• To do:
Line by line, copy the records below exactly.

• Dataset extract:
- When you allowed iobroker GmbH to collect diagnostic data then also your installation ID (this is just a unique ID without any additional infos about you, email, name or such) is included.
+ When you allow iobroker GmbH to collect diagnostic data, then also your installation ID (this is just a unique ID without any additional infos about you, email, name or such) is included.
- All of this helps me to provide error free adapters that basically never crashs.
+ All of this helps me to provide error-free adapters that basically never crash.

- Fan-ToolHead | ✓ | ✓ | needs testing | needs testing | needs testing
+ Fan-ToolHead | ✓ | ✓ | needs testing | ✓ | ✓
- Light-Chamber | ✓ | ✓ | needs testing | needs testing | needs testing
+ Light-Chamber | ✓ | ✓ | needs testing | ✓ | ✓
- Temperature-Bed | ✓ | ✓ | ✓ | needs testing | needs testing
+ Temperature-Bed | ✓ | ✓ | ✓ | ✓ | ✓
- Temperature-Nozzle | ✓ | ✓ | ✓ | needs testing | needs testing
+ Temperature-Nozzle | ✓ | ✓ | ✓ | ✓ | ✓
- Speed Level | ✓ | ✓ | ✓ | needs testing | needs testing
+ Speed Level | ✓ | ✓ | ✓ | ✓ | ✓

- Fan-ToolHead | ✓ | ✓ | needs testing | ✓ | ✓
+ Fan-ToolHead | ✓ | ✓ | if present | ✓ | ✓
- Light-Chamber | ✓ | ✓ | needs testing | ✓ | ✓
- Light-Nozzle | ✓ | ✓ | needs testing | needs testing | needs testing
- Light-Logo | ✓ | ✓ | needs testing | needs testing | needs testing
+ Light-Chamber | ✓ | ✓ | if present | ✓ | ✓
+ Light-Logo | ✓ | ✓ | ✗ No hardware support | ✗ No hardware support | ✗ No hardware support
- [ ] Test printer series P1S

• Solved problem:
- When you allowed iobroker GmbH to collect diagnostic data then also your installation ID (this is just a unique ID without any additional infos about you, email, name or such) is included.
+ When you allow iobroker GmbH to collect diagnostic data, then also your installation ID (this is just a unique ID without any additional infos about you, email, name or such) is included.
- All of this helps me to provide error free adapters that basically never crashs.
+ All of this helps me to provide error-free adapters that basically never crash.

- Fan-ToolHead | ✓ | ✓ | needs testing | needs testing | needs testing
+ Fan-ToolHead | ✓ | ✓ | needs testing | ✓ | ✓
- Light-Chamber | ✓ | ✓ | needs testing | needs testing | needs testing
+ Light-Chamber | ✓ | ✓ | needs testing | ✓ | ✓
- Temperature-Bed | ✓ | ✓ | ✓ | needs testing | needs testing
+ Temperature-Bed | ✓ | ✓ | ✓ | ✓ | ✓
- Temperature-Nozzle | ✓ | ✓ | ✓ | needs testing | needs testing
+ Temperature-Nozzle | ✓ | ✓ | ✓ | ✓ | ✓
- Speed Level | ✓ | ✓ | ✓ | needs testing | needs testing
+ Speed Level | ✓ | ✓ | ✓ | ✓ | ✓

- Fan-ToolHead | ✓ | ✓ | needs testing | ✓ | ✓
+ Fan-ToolHead | ✓ | ✓ | if present | ✓ | ✓
- Light-Chamber | ✓ | ✓ | needs testing | ✓ | ✓
- Light-Nozzle | ✓ | ✓ | needs testing | needs testing | needs testing
- Light-Logo | ✓ | ✓ | needs testing | needs testing | needs testing
+ Light-Chamber | ✓ | ✓ | if present | ✓ | ✓
+ Light-Logo | ✓ | ✓ | ✗ No hardware support | ✗ No hardware support | ✗ No hardware support
- [ ] Test printer series P1S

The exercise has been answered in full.